Pay Day is Coming Up!

The next part of my system involves selling covered call options. Not only do I dollar cost average ETF's in my system, I further lower my risk by selling covered calls against my positions. I like to collect somewhere between 1% and 2% per month by selling calls. In most cases I can sell calls above my average cost per share and still collect 1% to 2% per month.

Which calls to sell do you ask? I always look to sell front month out of the money calls. I can collect enough premium and have theta work in my favor. Most front month calls expire out of the money. This means that most times I will be able to collect the premium and not be required to sell. If I do have to sell, two good things have happened: 1) the ETF has gone up in value and 2) I am forced to bank some profits. There is no such thing as taking a bad profit.

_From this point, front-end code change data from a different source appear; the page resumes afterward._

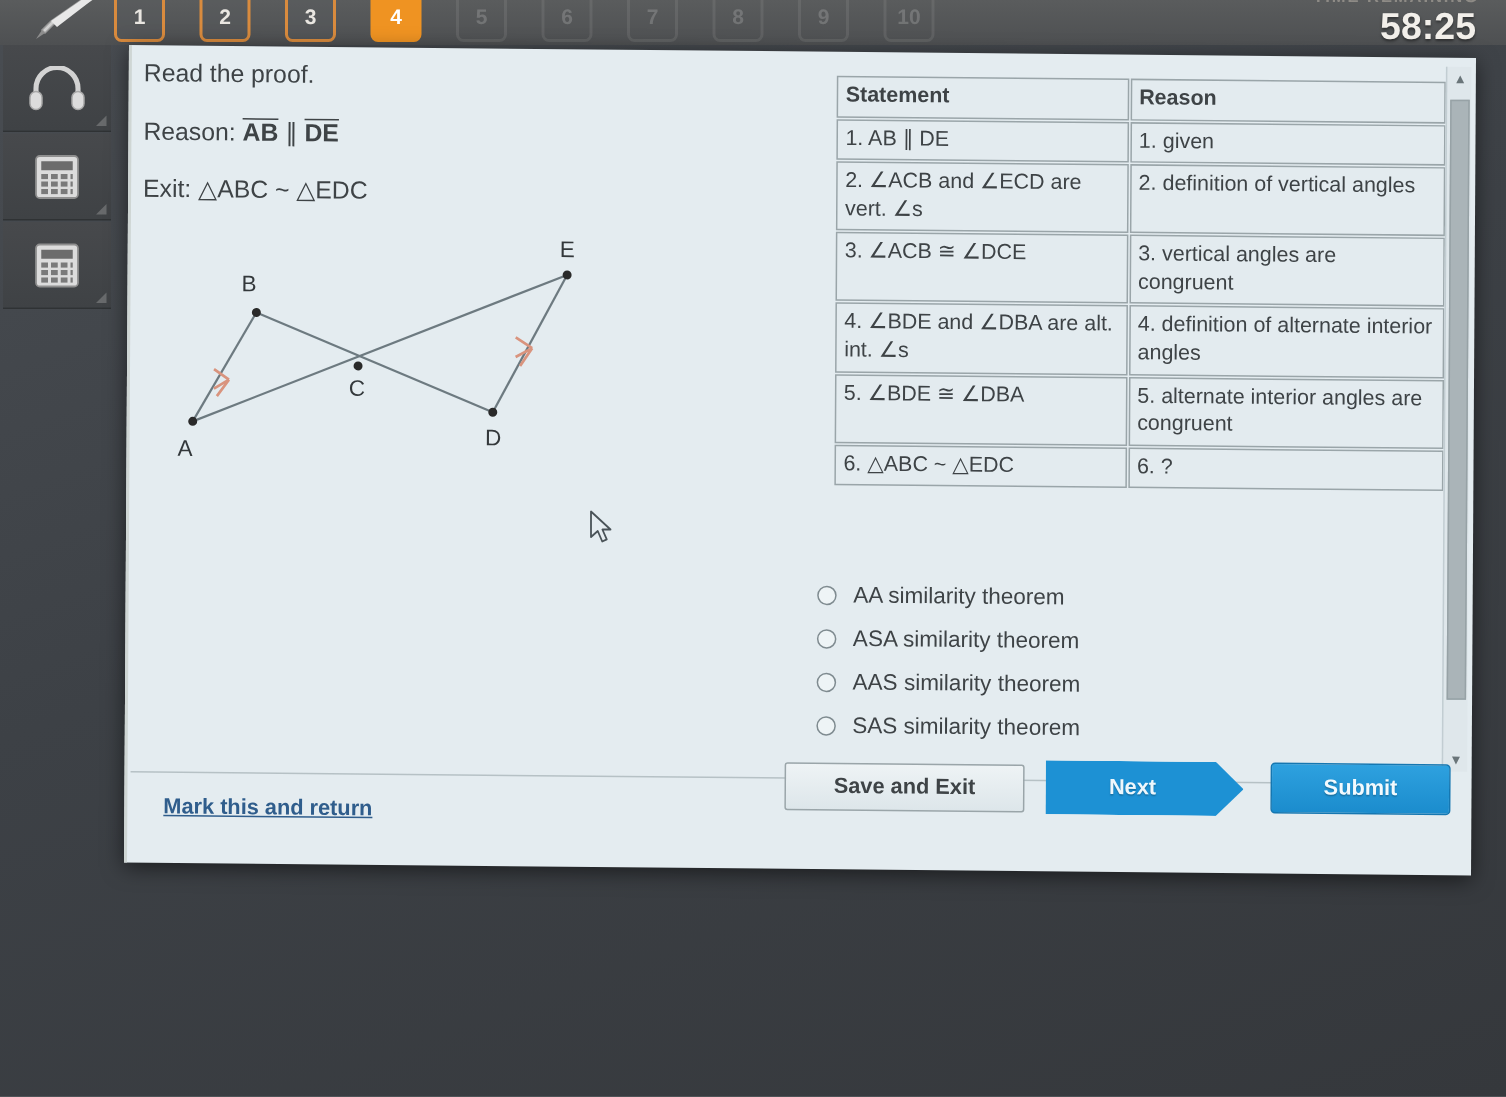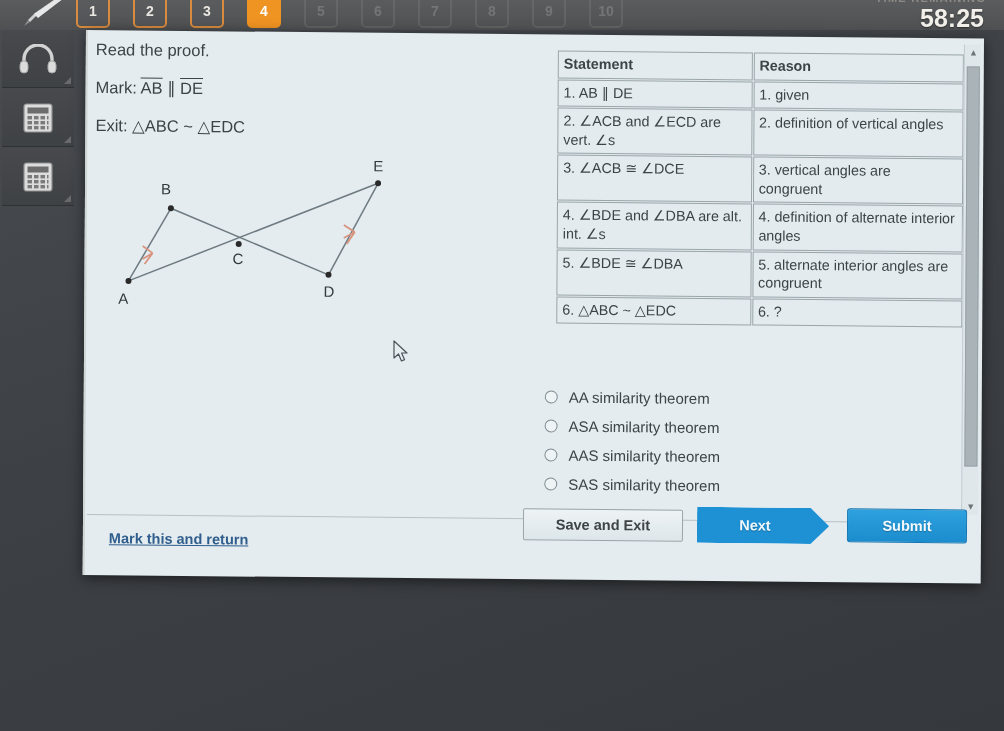--- a/index.html
+++ b/index.html
@@ -69,21 +69,21 @@
     transform-origin: top left;
     border-left: 2px solid #cfd6d4;
     overflow: hidden;
   }
   #panel-inner { position: absolute; inset: 0; }
 
   .prompt {
     position: absolute; left: 8px;
     color: #3e4346; font-size: 16.5px;
   }
-  .ovl { text-decoration: overline; }
+  .ovl { text-decoration: overline; font-weight: bold; }
 
   
   #proof-table {
     position: absolute; left: 469px; top: 15px; width: 408px;
     border-collapse: separate; border-spacing: 1px;
   }
   #proof-table td {
     border: 1px solid #9aa5a9;
     background: #e3ebef;
     padding: 3px 5px 4px 5px;
@@ -242,21 +242,21 @@
       </svg>
     </div>
   </div>
 
   <div id="panel">
    <div id="panel-inner">
 
     <div class="prompt" style="top:10px">Read the proof.</div>
 
     <div class="prompt" style="top:48px">
-      <span>Mark:</span>
+      <span>Reason:</span>
       <span class="ovl">AB</span>
       <span>∥</span>
       <span class="ovl">DE</span>
     </div>
 
     <div class="prompt" style="top:86px">
       <span>Exit:</span>
       <span>△ABC ~ △EDC</span>
     </div>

This is where the discipline comes in. The temptation will be there to buy back those options you sold if the ETF takes off in price. DON'T DO IT!! You are not smarter than the market. I am not smarter than the market. If the market tells you it is time to bank some profits, take them. No judgement calls. Stick to the system. You never know the future of the market.
Monday will be payday for me. Options will expire on the positions I own Friday and I will be able to collect more premium for July expiration. Of course the market has been a mess over the last couple weeks. No problems here. I just keep collecting the cash.